Truscott Arms in Maida Vale to reopen after £5m sale

London gastropub the Truscott Arms will open its doors again after being bought by a capital investment firm for £5m.

London-based Ducalian Capital exchanged contracts on the Maida Vale site and plans to refurbish it and reopen it as a gastropub in the fourth quarter of 2017.

Ducalian said: “The strategy is to refurbish the original ground-floor space, maintaining a classic 'pub' feel, develop a garden restaurant at the rear and redevelop the first and second floors into a lounge and private dining areas subject to the necessary consents.”

Top chef enlisted

Chef and restaurateur Chris Barber, who previously worked as private chef to Prince Charles and run several food businesses, has been enlisted to manage the pub’s redevelopment. 

The Truscott Arms shut its doors last year after licensees Andrew and Mary-Jane Fishwick lost an 18-month legal battle with the building’s owner, Heage Holdings Ltd, over a £175,000 rent hike. The Fishwicks’ second site, the Truscott Cellar, Belsize Park, also closed.

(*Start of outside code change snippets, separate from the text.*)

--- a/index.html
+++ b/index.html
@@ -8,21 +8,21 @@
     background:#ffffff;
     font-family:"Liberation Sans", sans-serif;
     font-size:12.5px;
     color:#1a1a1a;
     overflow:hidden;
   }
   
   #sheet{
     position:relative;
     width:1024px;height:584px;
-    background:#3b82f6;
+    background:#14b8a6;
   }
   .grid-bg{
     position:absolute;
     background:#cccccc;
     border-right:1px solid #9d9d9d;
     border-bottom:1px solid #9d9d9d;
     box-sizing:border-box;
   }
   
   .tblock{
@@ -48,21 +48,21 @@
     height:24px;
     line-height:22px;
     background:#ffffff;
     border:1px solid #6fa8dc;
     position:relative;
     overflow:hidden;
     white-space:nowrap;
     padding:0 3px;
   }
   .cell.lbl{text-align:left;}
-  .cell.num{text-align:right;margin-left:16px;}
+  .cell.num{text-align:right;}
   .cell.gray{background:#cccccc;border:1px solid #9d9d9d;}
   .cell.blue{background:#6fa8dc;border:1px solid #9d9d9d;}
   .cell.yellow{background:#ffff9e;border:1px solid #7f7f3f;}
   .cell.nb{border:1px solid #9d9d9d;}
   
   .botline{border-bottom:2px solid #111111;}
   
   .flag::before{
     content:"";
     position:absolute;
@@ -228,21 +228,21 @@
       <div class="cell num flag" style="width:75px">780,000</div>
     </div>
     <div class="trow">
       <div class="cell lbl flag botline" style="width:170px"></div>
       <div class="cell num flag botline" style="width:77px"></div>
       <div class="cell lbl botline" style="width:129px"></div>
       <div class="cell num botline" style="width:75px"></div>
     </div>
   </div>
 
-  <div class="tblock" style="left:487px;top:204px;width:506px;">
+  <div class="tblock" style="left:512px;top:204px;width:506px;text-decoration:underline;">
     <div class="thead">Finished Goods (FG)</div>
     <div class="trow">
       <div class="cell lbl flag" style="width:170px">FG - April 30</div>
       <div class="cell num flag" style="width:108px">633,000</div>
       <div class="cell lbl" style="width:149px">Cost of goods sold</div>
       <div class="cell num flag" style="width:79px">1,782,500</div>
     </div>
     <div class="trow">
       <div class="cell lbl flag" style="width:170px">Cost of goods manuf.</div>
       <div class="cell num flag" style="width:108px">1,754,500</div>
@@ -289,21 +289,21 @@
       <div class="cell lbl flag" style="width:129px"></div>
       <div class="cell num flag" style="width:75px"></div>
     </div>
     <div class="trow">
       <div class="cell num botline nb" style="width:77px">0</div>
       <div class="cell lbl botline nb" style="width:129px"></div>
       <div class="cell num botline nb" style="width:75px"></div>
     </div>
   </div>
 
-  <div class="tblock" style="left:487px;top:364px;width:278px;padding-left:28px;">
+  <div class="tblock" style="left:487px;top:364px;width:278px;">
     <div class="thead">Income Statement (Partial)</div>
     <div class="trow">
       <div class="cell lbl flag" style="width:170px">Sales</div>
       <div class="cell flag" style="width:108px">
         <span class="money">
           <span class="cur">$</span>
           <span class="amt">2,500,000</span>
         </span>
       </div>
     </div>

Andrew Fishwick, who is currently working as a hospitality consultant, said: “We are thrilled for the local community that it looks like the Truscott Arms will remain a pub. We always believed we built something truly special and to see that continued is really pleasing."

Outrage at closure

The closure was met with outrage from the local community, with one Labour councillor condemning what he suspected was a bid on the part of the developer to bypass the Truscott’s asset of community value (ACV) status and lay the foundations for conversion to luxury flats.

Before it closed, it consistently ranked among the UK’s Top 50 Gastropubs and was a finalist for Best Wine Pub in the 2016 Great British Pub Awards. It's roast dinner was named the best in the country in 2014.

Chef Aidan McGee, who oversaw the food offer at the Truscott Arms and the Truscott Cellar, took over the kitchen at Fulham pub the Wellington, in November, serving a menu of British classics such as beef cheek with smoked mash; beef wellington for two; and sharing Sunday lunch platters.